- [DATA IN THIS EXERCISE]
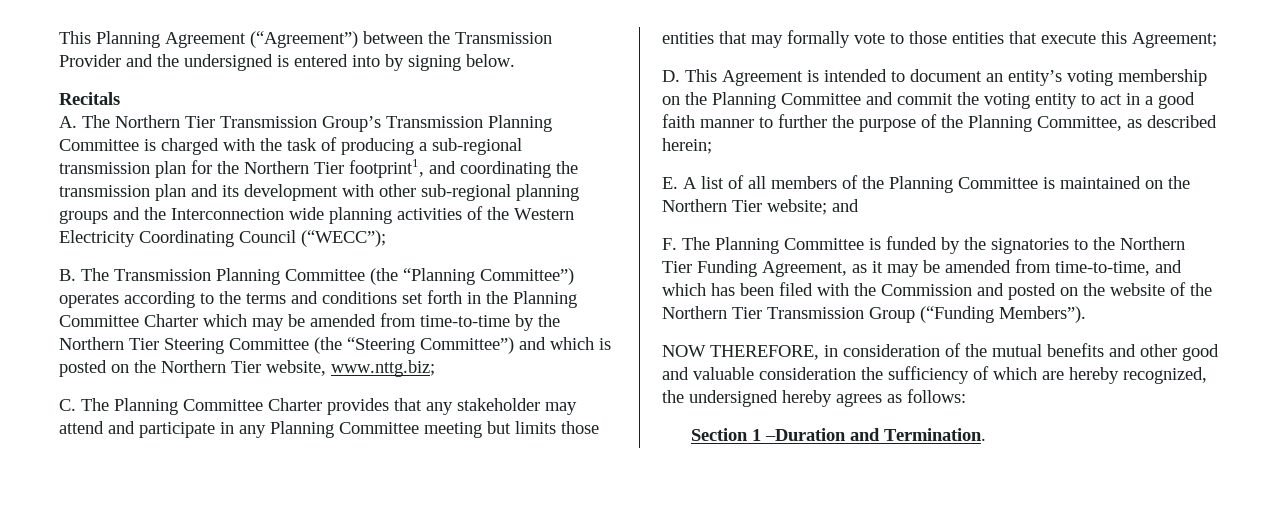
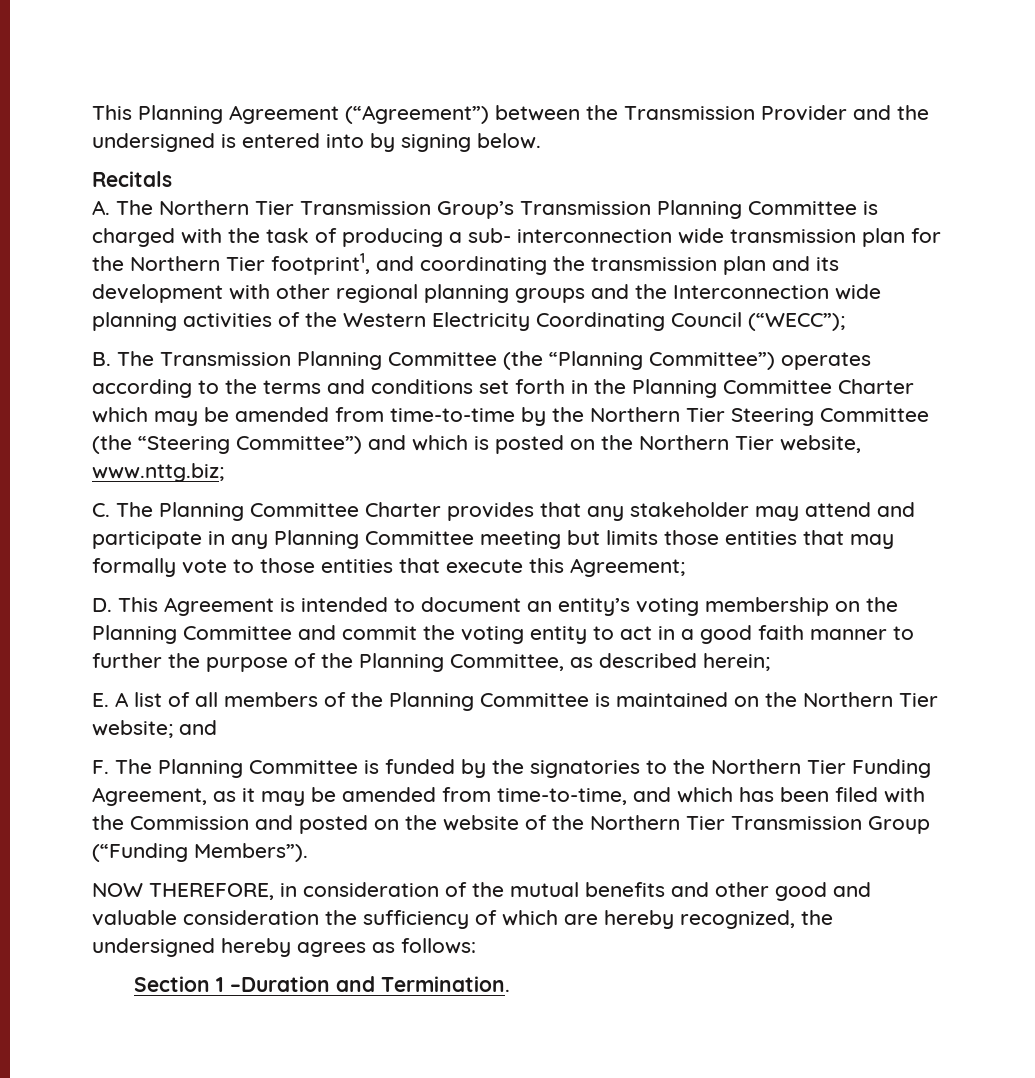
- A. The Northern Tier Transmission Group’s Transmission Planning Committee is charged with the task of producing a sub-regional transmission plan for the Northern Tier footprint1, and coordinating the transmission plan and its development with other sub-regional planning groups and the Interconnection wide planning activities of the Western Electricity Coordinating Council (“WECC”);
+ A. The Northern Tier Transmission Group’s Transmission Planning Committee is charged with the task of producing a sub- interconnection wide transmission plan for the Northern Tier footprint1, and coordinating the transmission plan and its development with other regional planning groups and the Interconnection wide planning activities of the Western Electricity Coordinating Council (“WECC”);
---
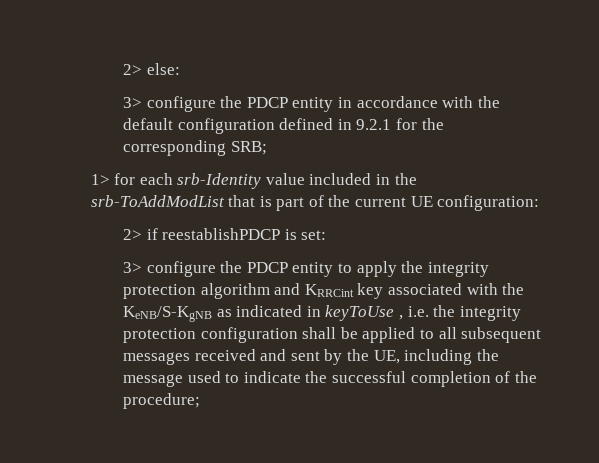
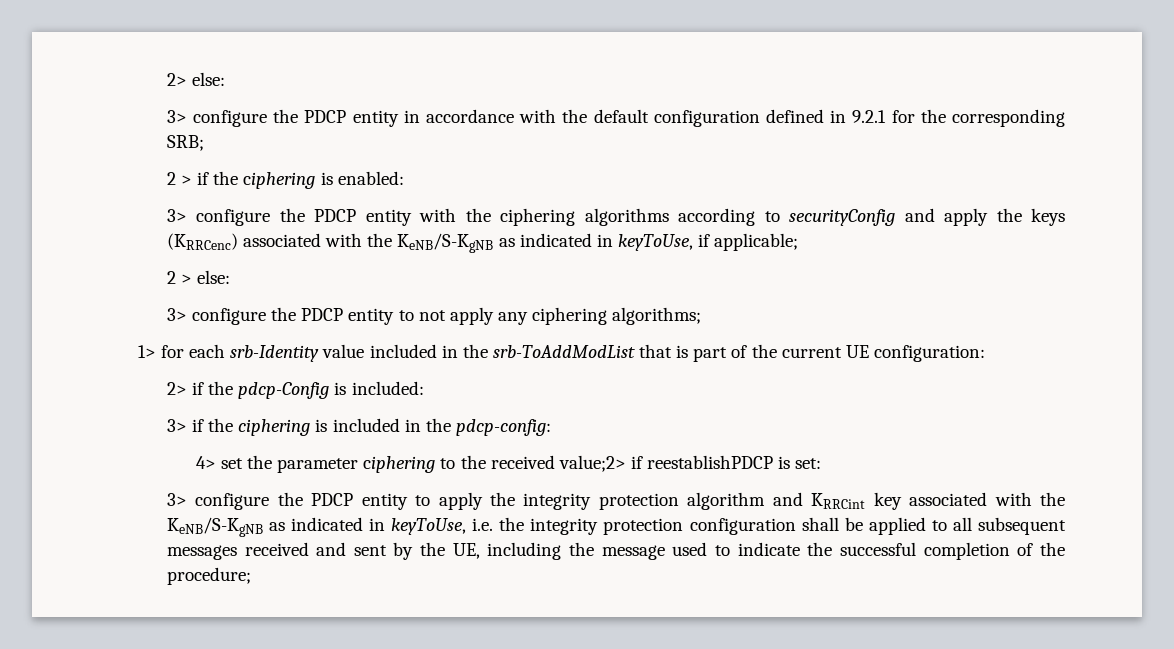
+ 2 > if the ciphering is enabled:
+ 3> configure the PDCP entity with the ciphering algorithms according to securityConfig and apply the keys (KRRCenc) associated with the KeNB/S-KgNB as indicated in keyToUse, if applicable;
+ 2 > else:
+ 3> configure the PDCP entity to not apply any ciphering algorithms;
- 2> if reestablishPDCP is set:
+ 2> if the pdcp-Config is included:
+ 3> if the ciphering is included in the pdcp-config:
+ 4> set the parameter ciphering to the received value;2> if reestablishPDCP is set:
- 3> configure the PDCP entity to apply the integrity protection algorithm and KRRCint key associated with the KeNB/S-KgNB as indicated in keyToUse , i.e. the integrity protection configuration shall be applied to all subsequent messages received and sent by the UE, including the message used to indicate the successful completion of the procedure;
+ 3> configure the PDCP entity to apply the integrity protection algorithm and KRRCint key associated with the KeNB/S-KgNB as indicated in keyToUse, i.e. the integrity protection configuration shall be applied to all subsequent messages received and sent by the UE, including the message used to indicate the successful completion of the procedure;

- [WORK TASK] Copy the records above exactly, beginning at the line that contains "ciphering is included" and stopping after the line that contains "in keyToUse, i.e.".

- [REPLY]
+ 3> if the ciphering is included in the pdcp-config:
+ 4> set the parameter ciphering to the received value;2> if reestablishPDCP is set:
- 3> configure the PDCP entity to apply the integrity protection algorithm and KRRCint key associated with the KeNB/S-KgNB as indicated in keyToUse , i.e. the integrity protection configuration shall be applied to all subsequent messages received and sent by the UE, including the message used to indicate the successful completion of the procedure;
+ 3> configure the PDCP entity to apply the integrity protection algorithm and KRRCint key associated with the KeNB/S-KgNB as indicated in keyToUse, i.e. the integrity protection configuration shall be applied to all subsequent messages received and sent by the UE, including the message used to indicate the successful completion of the procedure;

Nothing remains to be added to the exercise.